▸ WORK TASK:
Extract, from the listing that follows, each line containing the word "github".

++++ GIVEN RECORDS ++++

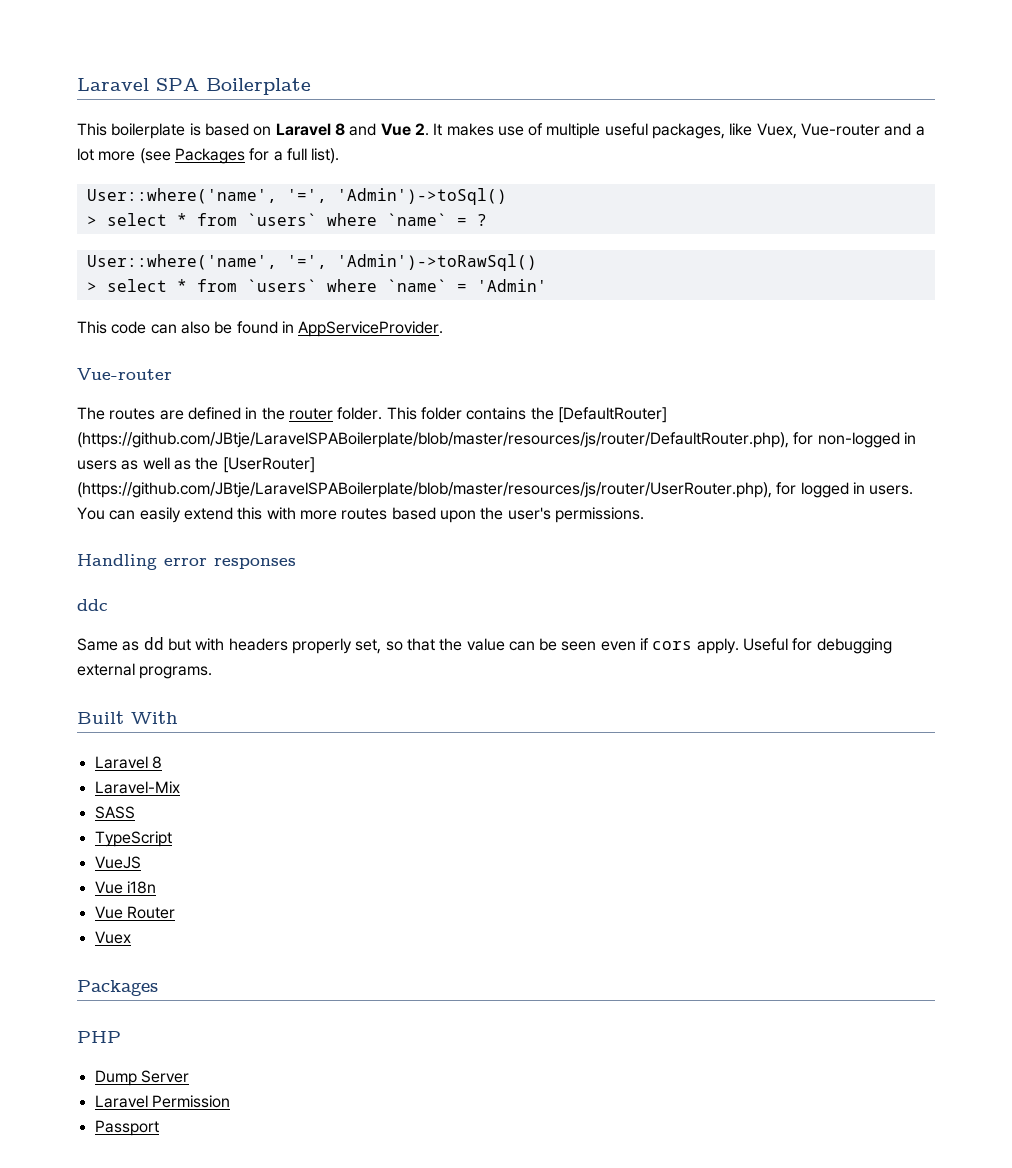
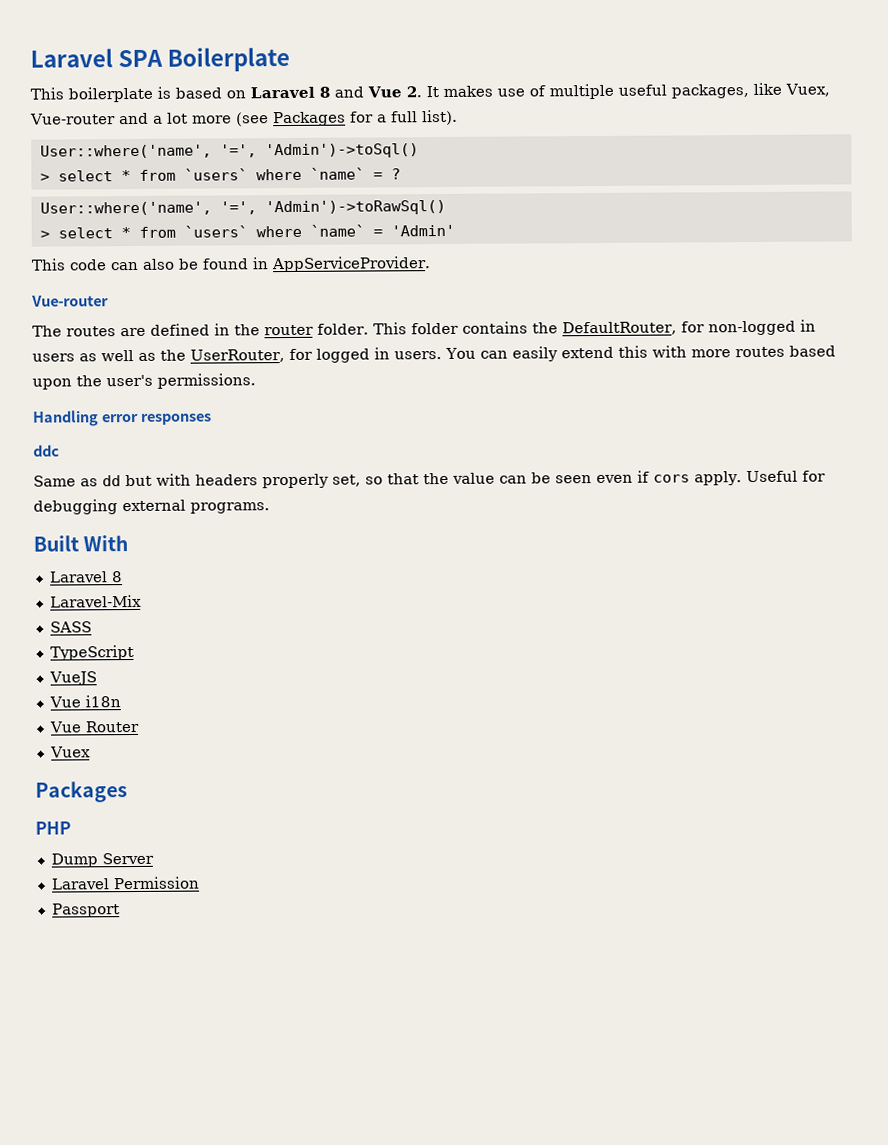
[557,407,667,423] [77,432,789,448] [DefaultRouter] (https://github.com/JBtje/LaravelSPABoilerplate/blob/master/resources/js/router/DefaultRouter.php), -> [561,321,677,336] DefaultRouter,
[222,457,315,473] [77,482,772,498] [UserRouter] (https://github.com/JBtje/LaravelSPABoilerplate/blob/master/resources/js/router/UserRouter.php), -> [190,349,285,363] UserRouter,

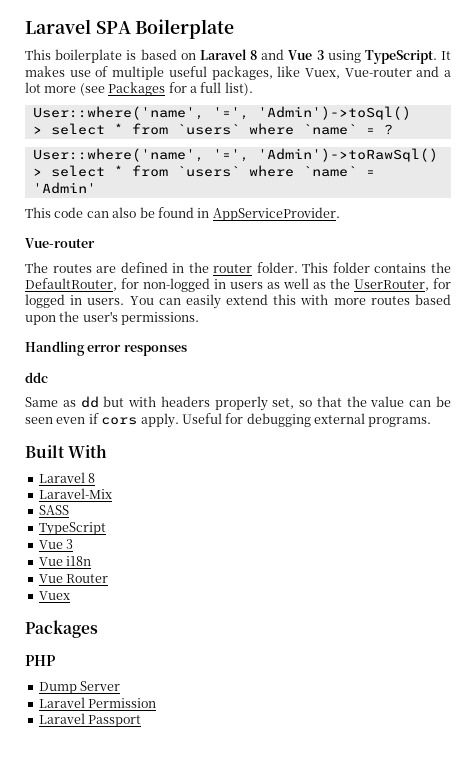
[405,86,422,98] 2. -> [316,50,437,64] 3 using TypeScript.
[48,671,97,686] VueJS -> [38,539,74,549] Vue 3
(200, 883) none -> [38,713,85,724] Laravel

++++

▸ ANSWER TO THIS EXERCISE:
[557,407,667,423] [77,432,789,448] [DefaultRouter] (https://github.com/JBtje/LaravelSPABoilerplate/blob/master/resources/js/router/DefaultRouter.php), -> [561,321,677,336] DefaultRouter,
[222,457,315,473] [77,482,772,498] [UserRouter] (https://github.com/JBtje/LaravelSPABoilerplate/blob/master/resources/js/router/UserRouter.php), -> [190,349,285,363] UserRouter,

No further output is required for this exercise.